How GRPO Revolutionizes RLHF for Large Language Models

This article explains the motivation, mathematical foundations, implementation details, advantages, experimental results, and future directions of Group Relative Policy Optimization (GRPO), a novel reinforcement‑learning algorithm that replaces PPO’s value network with efficient group‑wise relative evaluation for large language models.

Sohu Tech Products
Sohu Tech Products
Sohu Tech Products
How GRPO Revolutionizes RLHF for Large Language Models

Using four articles, we progressively introduce reinforcement learning fundamentals, RLHF, PPO, and finally GRPO.

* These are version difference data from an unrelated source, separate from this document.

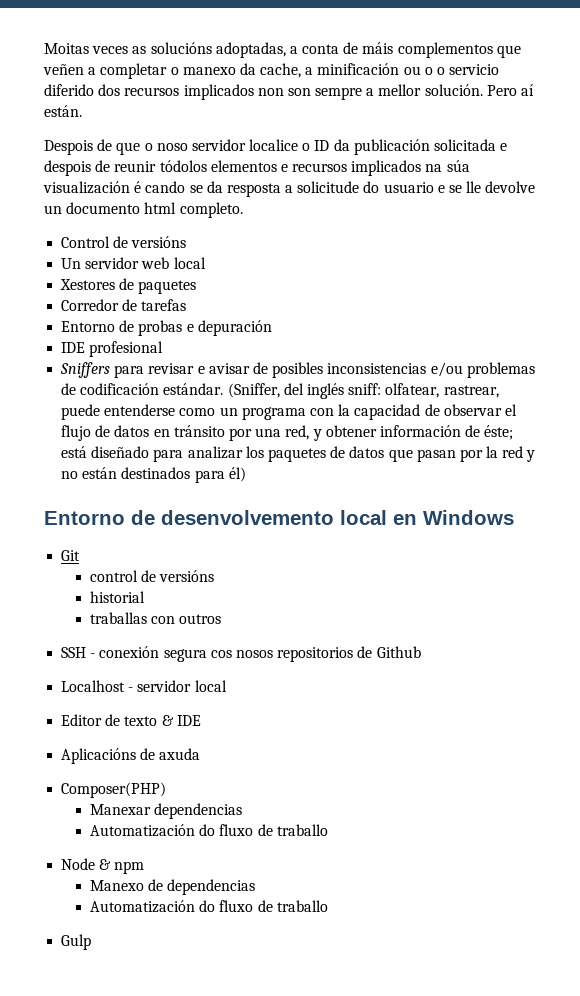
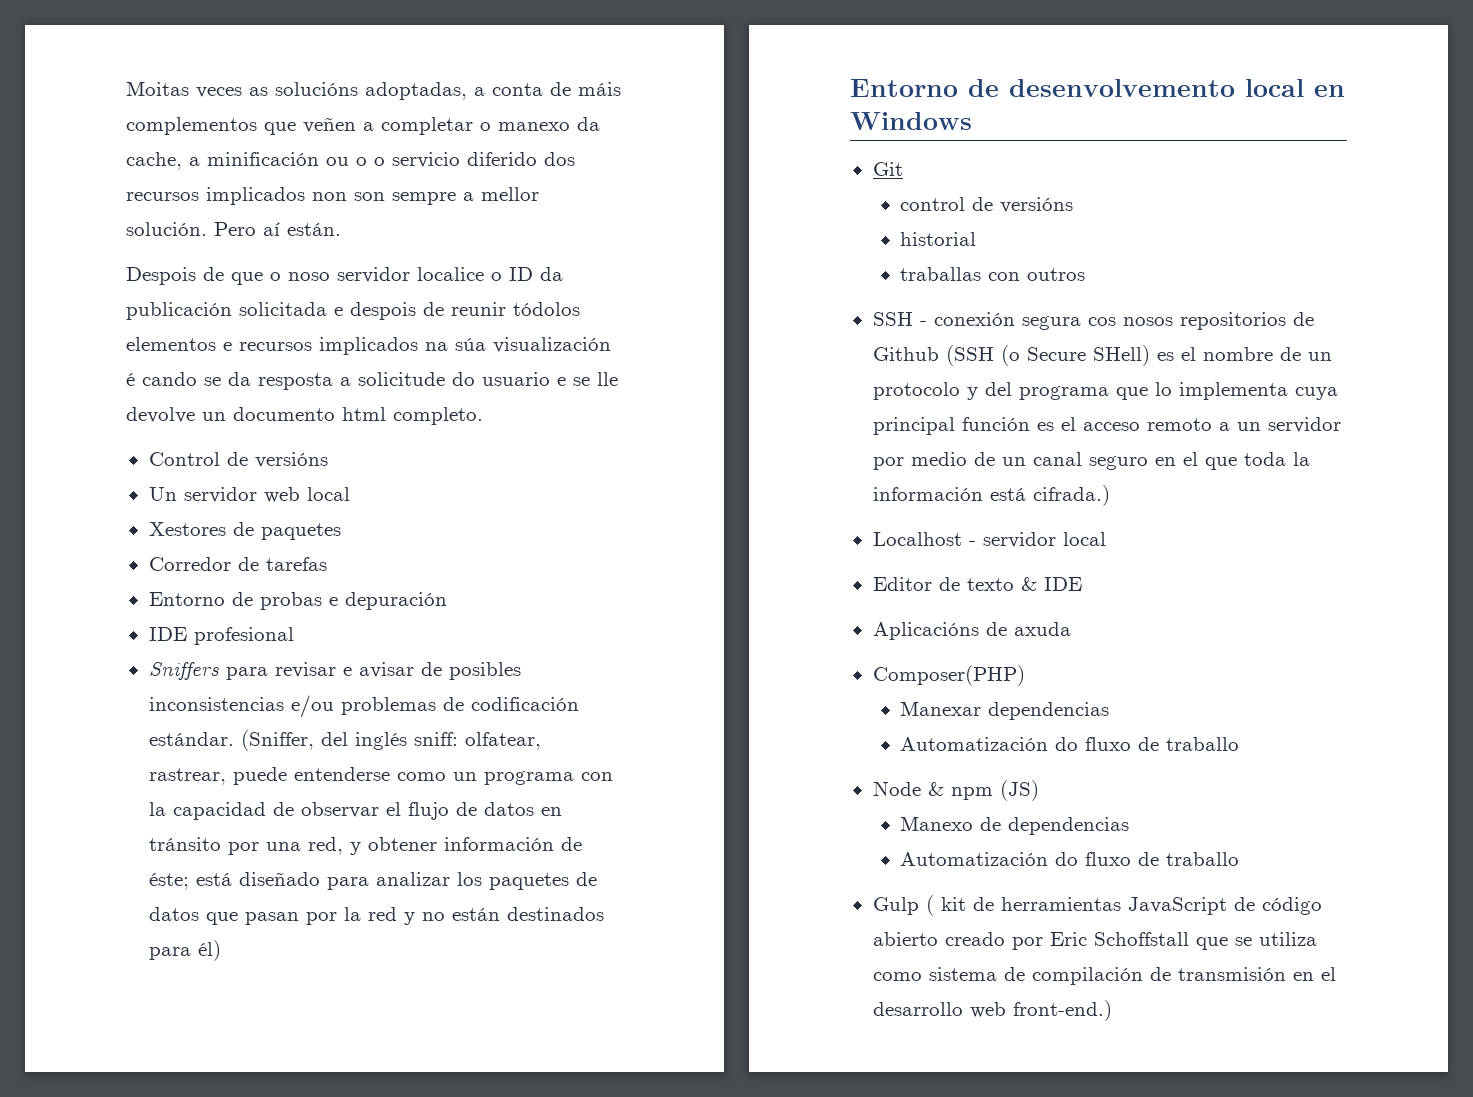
- SSH - conexión segura cos nosos repositorios de Github
+ SSH - conexión segura cos nosos repositorios de Github (SSH (o Secure SHell) es el nombre de un protocolo y del programa que lo implementa cuya principal función es el acceso remoto a un servidor por medio de un canal seguro en el que toda la información está cifrada.)
- Node & npm
+ Node & npm (JS)
- Gulp
+ Gulp ( kit de herramientas JavaScript de código abierto creado por Eric Schoffstall que se utiliza como sistema de compilación de transmisión en el desarrollo web front-end.)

1. Motivation and Background

1.1 Challenges of RL in Large Language Models

Computational resource consumption : PPO requires both policy and value networks, doubling memory and compute for LLMs.

Value estimation difficulty : Rewards are typically given only at the sequence end, making token‑level value prediction hard.

Training instability : Value function training for large models often over‑ or under‑fits.

Advantage estimation precision : PPO relies on accurate advantage estimates, which are noisy for language tasks.

1.2 Innovations of GRPO

DeepSeek proposes Group Relative Policy Optimization (GRPO) with four core ideas:

Avoiding the value network : eliminates the need for a value network, cutting compute and memory.

Group relative evaluation : generates multiple answers for the same query and compares them to compute advantages.

Alignment with reward models : RLHF reward models already compare answer quality, making GRPO a natural fit.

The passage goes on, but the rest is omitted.